[Web page edit records]
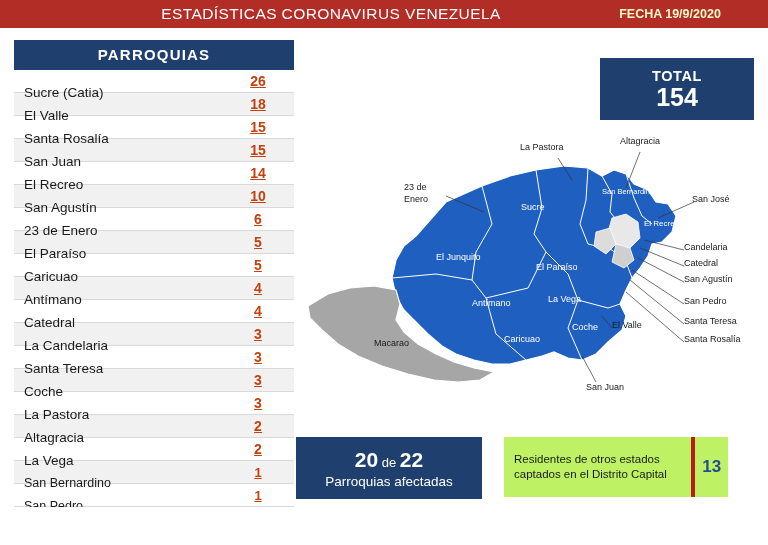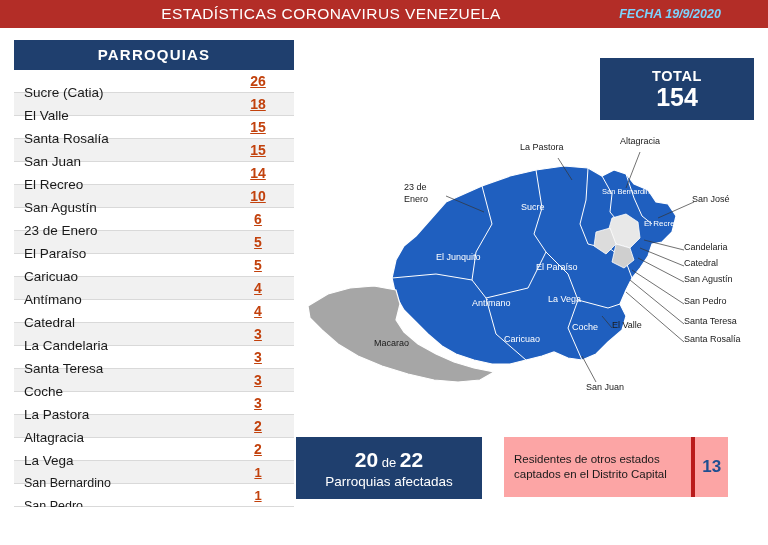--- a/index.html
+++ b/index.html
@@ -22,23 +22,22 @@
     text-align:center;
     color:#ffffff;
     font-size: 15.5px;
     letter-spacing: .4px;
     font-weight: 400;
     padding-left: 120px;
   }
   .header-date {
     width: 190px;
     text-align:center;
-    color:#7dd3fc;
+    color:#fef9c3;
     font-size: 12.5px;
-    font-style: italic;
     font-weight: bold;
     padding-right: 6px;
   }
 
   
   .table-wrap {
     position:absolute; left:14px; top:40px; width:280px;
   }
   .table-head {
     background:#1f3f6e;
@@ -105,21 +104,21 @@
     position:absolute; left:296px; top:437px; width:186px; height:62px;
     background:#1f3f6e; color:#fff;
     display:flex; flex-direction:column; align-items:center; justify-content:center;
   }
   .affected-top { font-size:13px; }
   .affected-top b { font-size:21px; font-weight:bold; }
   .affected-sub { font-size:13.5px; margin-top:2px; }
 
   .resid-box {
     position:absolute; left:504px; top:437px; width:224px; height:60px;
-    background:#fca5a5;
+    background:#bef264;
     display:flex; align-items:center;
   }
   .resid-text {
     flex:1 1 auto;
     font-size:11.5px;
     color:#1a1a1a;
     line-height:1.32;
     padding:0 8px 0 10px;
   }
   .resid-val {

• [ACTIVITY] The exact lines from the beginning of the data through the one that contains "font-weight: bold;" must be given again, both ends included, and pictures must be left out.

• [SOLUTION]
--- a/index.html
+++ b/index.html
@@ -22,23 +22,22 @@
     text-align:center;
     color:#ffffff;
     font-size: 15.5px;
     letter-spacing: .4px;
     font-weight: 400;
     padding-left: 120px;
   }
   .header-date {
     width: 190px;
     text-align:center;
-    color:#7dd3fc;
+    color:#fef9c3;
     font-size: 12.5px;
-    font-style: italic;
     font-weight: bold;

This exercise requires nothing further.